А Коля ей и отвечает. Эгоистка ты, Зинулька моя дорогая. Холодная и равнодушная женщина. Неужто брат мой кушает много или свинячит в двушке безмерно? Постыдилась бы священные узы попирать.

И бойкот супруге объявил – с месяц не разговаривает. И даже к брату Геннадию в зал перебрался. Сидят там вдвоем, тоскливые песни под аккордеон тянут.

Разве это жизнь молодой и счастливой семьи?

Зина, конечно, раскаивалась от чистого сердца. Плакала, умоляла о прощении. Про эгоизм свой много супругу соболезновала. Брата Гену кормила будто он истинный гурман.

Коля долго думал, хмурился. Но – простил в итоге. Любил все же Зинульку свою. Теплилось отношение.

В качестве примирения попросил лишь старшего брату Володю в хату к ним запустить временно. На неделю-две. Не более. Брат Володя с супругой и малютками в цирк мечтали попасть уже продолжительное время. По гостиницам всей ордой не наездишься – дороговато все же. Да и глупо по гостиницам жаться, когда родной брат имеет возможность предоставить человеческий приют.

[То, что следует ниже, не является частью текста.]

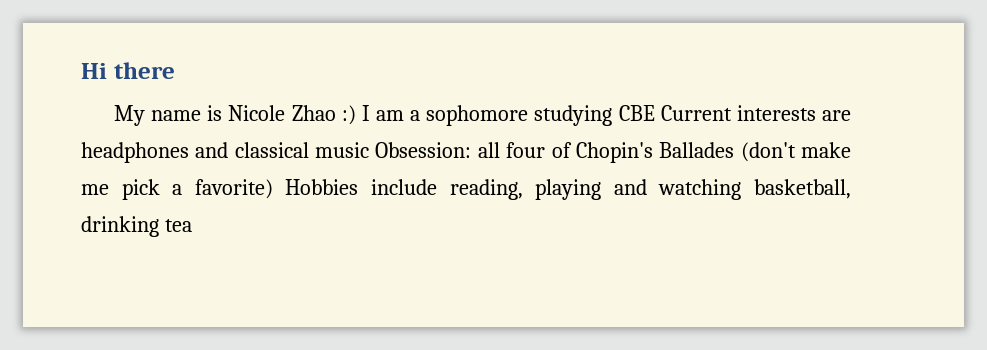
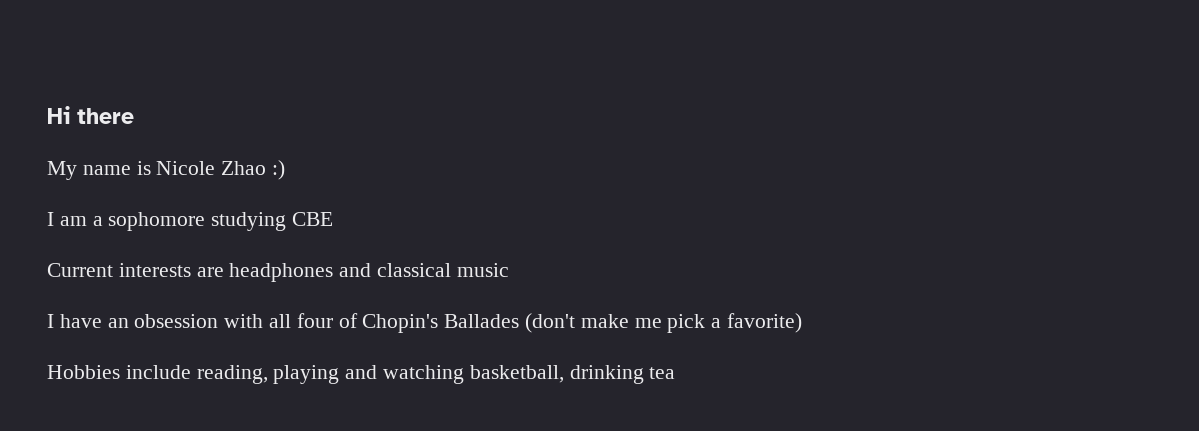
- My name is Nicole Zhao :) I am a sophomore studying CBE Current interests are headphones and classical music Obsession: all four of Chopin's Ballades (don't make me pick a favorite) Hobbies include reading, playing and watching basketball, drinking tea
+ My name is Nicole Zhao :)
+ I am a sophomore studying CBE
+ Current interests are headphones and classical music
+ I have an obsession with all four of Chopin's Ballades (don't make me pick a favorite)
+ Hobbies include reading, playing and watching basketball, drinking tea

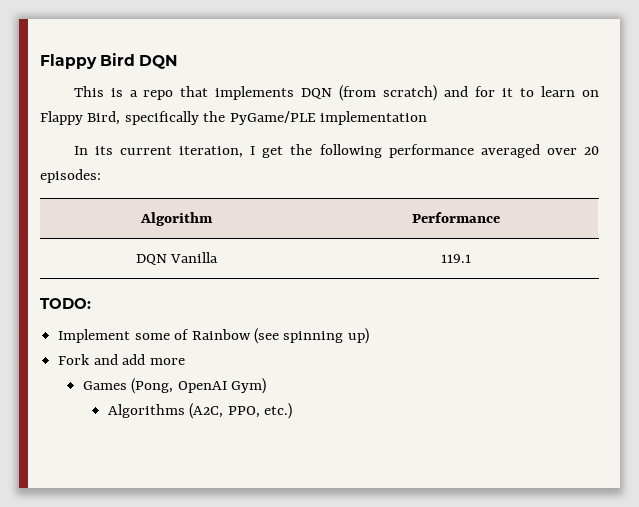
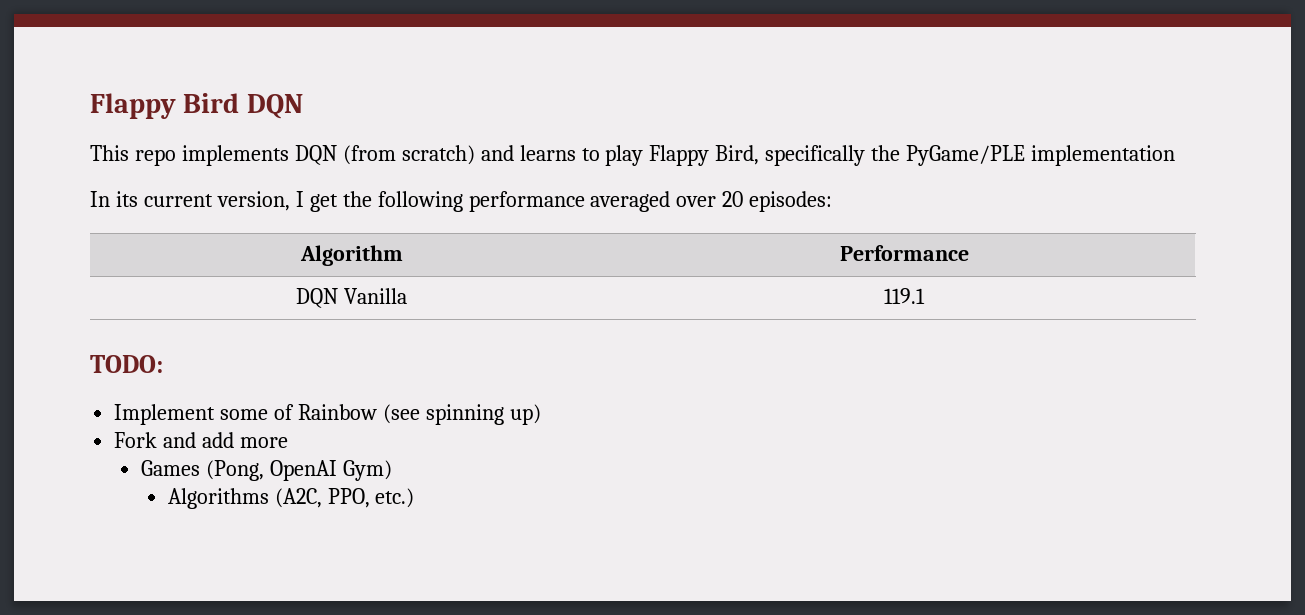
- This is a repo that implements DQN (from scratch) and for it to learn on Flappy Bird, specifically the PyGame/PLE implementation
+ This repo implements DQN (from scratch) and learns to play Flappy Bird, specifically the PyGame/PLE implementation
- In its current iteration, I get the following performance averaged over 20 episodes:
+ In its current version, I get the following performance averaged over 20 episodes:

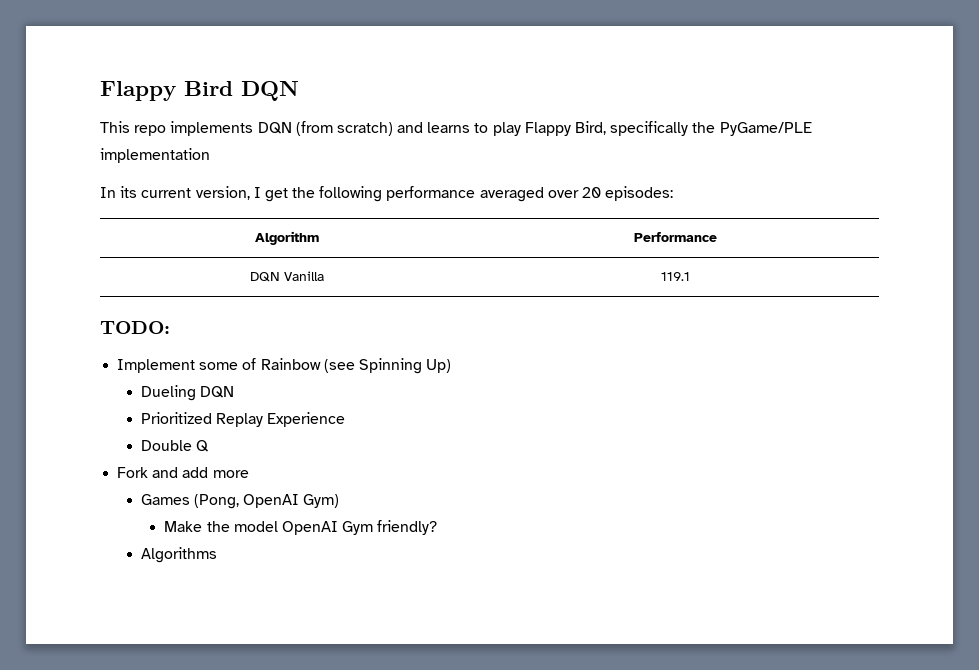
- Implement some of Rainbow (see spinning up)
+ Implement some of Rainbow (see Spinning Up)
+ Dueling DQN
+ Prioritized Replay Experience
+ Double Q
- Algorithms (A2C, PPO, etc.)
+ Make the model OpenAI Gym friendly?
+ Algorithms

Давай-ка, Зинулька, говорил муж Николай, чуть веселее жить станем. Братишку Володю с домочадцами в спальню к нам гостеприимно обустроим. Брат Гена пусть-ка с нами валетом на диване как-то устроится. В тесноте, но и не в обиде коллективно проживать будем. На аккордеонах играть, песни горланить и поддерживать друг друга начнем так, как и положено нам, ближайшей родне.

А Зина что? А Зина и ничего. Братские узы – они священные. Хоть и плачется ей горько, как о море Черном случайно где услышит.